DEVLET ADAMI ATATÜRK

Liderler vardır, çağlarının eğilimlerini sezerler, toplumların o dönemdeki arzularının gerçekleşmesi için toplumla bütünleşirler. Gayretleri ufuklarda görülebilen hedefler içindir. Image
Liderler vardır, nazarları ufukların çok ötesine taşar. Görülebilenle, olabilenle yetinmezler. Olması gerekeni sezerler. Toplumları kişiliklerinden kaynaklanan cazibe ile ufukların çok ötesindeki hedeflere doğru koştururlar.
Etkileri milletleri, çağları aşar, bütün insanlığı içine alan coğrafi ve tarihî bir genişlik ve derinlik kazanır.

Atatürk ikinci tip bir devlet adamı idi.

Çoklarının herşeyin bittiğini sandığı, ümitsizlik selinde boğulmak üzere olduğu bir dönemde o, çağları aşan bir sezişle,
bütün mazlum milletlere seslendi. Onun (Ya İstiklâl Ya Ölüm) diye adlandırdığı davası, kısa zamanda ülke sınırlarını aşmış, bütün mazlum milletlerde istiklal aşkını uyandırmıştır.

Sürekli savaşlarla bütün kaynakları tüketilmiş, silahları elinden alınmış,
yurdu yer yer işgal edilmiş bir milleti "Bütün dünyada emsali görülmemiş bir galibiyetin mümessili” olan düşmanlara karşı savaşa sürmek ve başarı kazanmak, birçokları tarafından sonucu önceden belli bir macera olarak görülmüştü.
Halbuki, milletinin bütün meziyetlerini savaş alanlarında yakından tanımış bulunan, çeşitli düşman güçleri tam bir realistlikle değerlendiren Atatürk'ün kararı, inançlı ve dâhi bir devlet adamının kararı idi.
Bu kararın temel felsefesini o, "Türk İstikbalinin Evlatlarına” hitabında şöyle açıklamaktadır:

"Bir gün, istiklal ve cumhuriyeti müdafaa mecburiyetine düşersen, vazifeye atılmak için içinde bulunacağın vaziyetin imkân ve şeraitini düşünmeyeceksin.
Bu imkân ve şerait çok namüsait bir mahiyette tezahür edebilir. İstiklâl ve cumhuriyetine kastedecek düşmanlar bütün dünyada emsali görülmemiş bir galibiyetin mümessili olabilirler.
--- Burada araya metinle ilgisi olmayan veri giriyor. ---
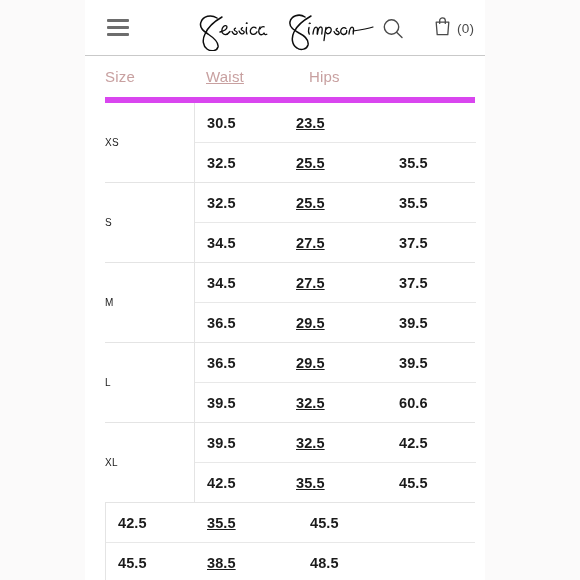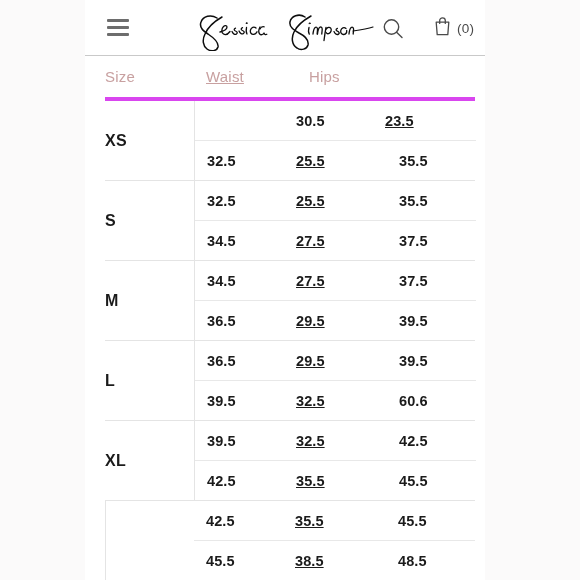--- a/index.html
+++ b/index.html
@@ -123,21 +123,21 @@
     position: absolute;
     left: 20px;
     top: 56px;
     width: 370px;
   }
 
   .head-row {
     display: flex;
     height: 41px;
     align-items: center;
-    border-bottom: 4px solid #d946ef;
+    border-bottom: 6px solid #d946ef;
   }
   .head-cell {
     font-size: 15px;
     color: #c8a0a0;
     letter-spacing: 0.2px;
   }
   .col-size  { width: 89px; flex: 0 0 89px; }
   .col-bust  { width: 89px; flex: 0 0 89px; }
   .col-waist { width: 103px; flex: 0 0 103px; text-decoration: underline; }
   .col-hips  { width: 89px; flex: 0 0 89px; }
@@ -150,32 +150,31 @@
     height: 79px;
     border-bottom: 1px solid #e4e4e4;
   }
   .size-group:first-of-type { border-top: 0; }
 
   .size-label-cell {
     width: 89px;
     flex: 0 0 89px;
     display: flex;
     align-items: center;
-    font-size: 16px;
+    font-size: 10px;
     color: #1b1b1b;
-    font-weight: 700;
+    font-weight: 400;
     letter-spacing: 0.4px;
   }
 
   .measure-cell {
     flex: 1 1 auto;
     border-left: 1px solid #e4e4e4;
     display: flex;
     flex-direction: column;
-    align-items: flex-end;
   }
   .measure-row {
     flex: 1 1 50%;
     display: flex;
     align-items: center;
   }
   .measure-row + .measure-row {
     border-top: 1px solid #e8e8e8;
   }
   .measure-val {

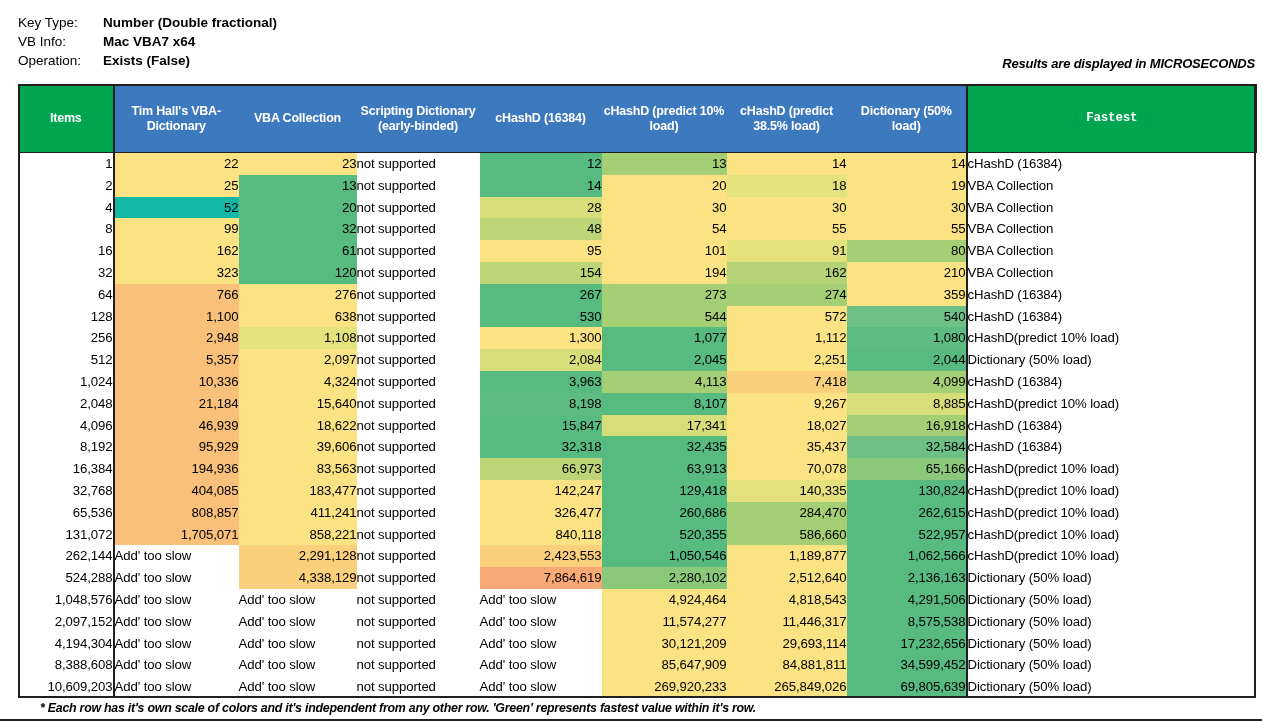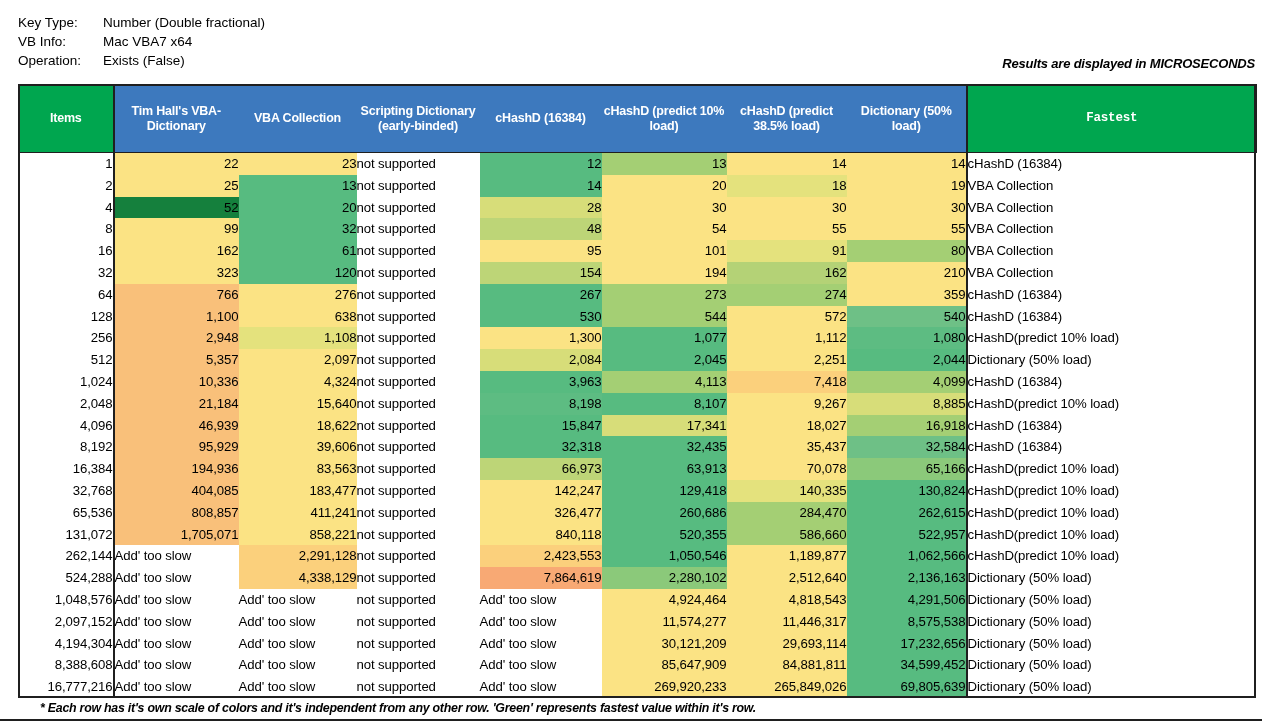--- a/index.html
+++ b/index.html
@@ -25,21 +25,21 @@
   }
   .meta-row {
     display: flex;
     height: 19px;
     align-items: center;
     font-size: 13.5px;
     color: #000;
     justify-content: center;
   }
   .meta-label { width: 85px; flex: 0 0 85px; }
-  .meta-value { flex: 1 1 auto; }
+  .meta-value { flex: 1 1 auto; font-weight: bold; }
 
   .results-note {
     position: absolute;
     right: 7px; top: 56px;
     font-size: 13px;
     font-style: italic;
     font-weight: bold;
     color: #000;
     letter-spacing: -0.2px;
   }
@@ -195,21 +195,21 @@
             <td class="c-num" style="background:#57bb80">13</td>
             <td class="c-txt" style="background:#ffffff">not supported</td>
             <td class="c-num" style="background:#57bb80">14</td>
             <td class="c-num" style="background:#fbe384">20</td>
             <td class="c-num" style="background:#e4e27d">18</td>
             <td class="c-num c-last" style="background:#fbe384">19</td>
             <td class="c-fastest">VBA Collection</td>
           </tr>
           <tr>
             <td class="c-items">4</td>
-            <td class="c-num" style="background:#15803d">52</td>
+            <td class="c-num" style="background:#14b8a6">52</td>
             <td class="c-num" style="background:#57bb80">20</td>
             <td class="c-txt" style="background:#ffffff">not supported</td>
             <td class="c-num" style="background:#d7dd79">28</td>
             <td class="c-num" style="background:#fbe384">30</td>
             <td class="c-num" style="background:#fbe384">30</td>
             <td class="c-num c-last" style="background:#fbe384">30</td>
             <td class="c-fastest">VBA Collection</td>
           </tr>
           <tr>
             <td class="c-items">8</td>
@@ -436,21 +436,21 @@
             <td class="c-txt" style="background:#ffffff">Add' too slow</td>
             <td class="c-txt" style="background:#ffffff">Add' too slow</td>
             <td class="c-txt" style="background:#ffffff">not supported</td>
             <td class="c-txt" style="background:#ffffff">Add' too slow</td>
             <td class="c-num" style="background:#fbe384">85,647,909</td>
             <td class="c-num" style="background:#fbe384">84,881,811</td>
             <td class="c-num c-last" style="background:#57bb80">34,599,452</td>
             <td class="c-fastest">Dictionary (50% load)</td>
           </tr>
           <tr>
-            <td class="c-items">16,777,216</td>
+            <td class="c-items">10,609,203</td>
             <td class="c-txt" style="background:#ffffff">Add' too slow</td>
             <td class="c-txt" style="background:#ffffff">Add' too slow</td>
             <td class="c-txt" style="background:#ffffff">not supported</td>
             <td class="c-txt" style="background:#ffffff">Add' too slow</td>
             <td class="c-num" style="background:#fbe384">269,920,233</td>
             <td class="c-num" style="background:#fbe384">265,849,026</td>
             <td class="c-num c-last" style="background:#57bb80">69,805,639</td>
             <td class="c-fastest">Dictionary (50% load)</td>
           </tr>
         </tbody>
Cebren ve hile ile aziz vatanın bütün kaleleri zaptedilmiş, bütün tersanelerine girilmiş,
bütün orduları dağıtılmış ve memleketin her köşesi bilfiil işgal edilmiş olabilir. Bütün bu şeraitten daha elîm ve daha vahim olmak üzere, memleketin dahilinde iktidara sahip olanlar gaflet ve dalâlet ve hatta hıyanet içinde bulunabilirler.
Hatta bu iktidar sahipleri şahsî menfaatlerini müstevlilerin siyasî emelleri ile tevhit edebilirler. Millet fakrü zaruret içinde harap ve bitap düşmüş olabilir.
Ey Türk İstikbalinin evlâdı! İşte bu ahval ve şerait içinde dahi vazifen Türk istiklâl ve cumhuriyetini kurtarmaktır. Muhtaç olduğun kudret, damarlarındaki asil kanda mevcuttur.”
Bu düşünce ve davranış, Atatürk inkılaplarının da temeli olmuş, onu daima başarıya götürmüştür.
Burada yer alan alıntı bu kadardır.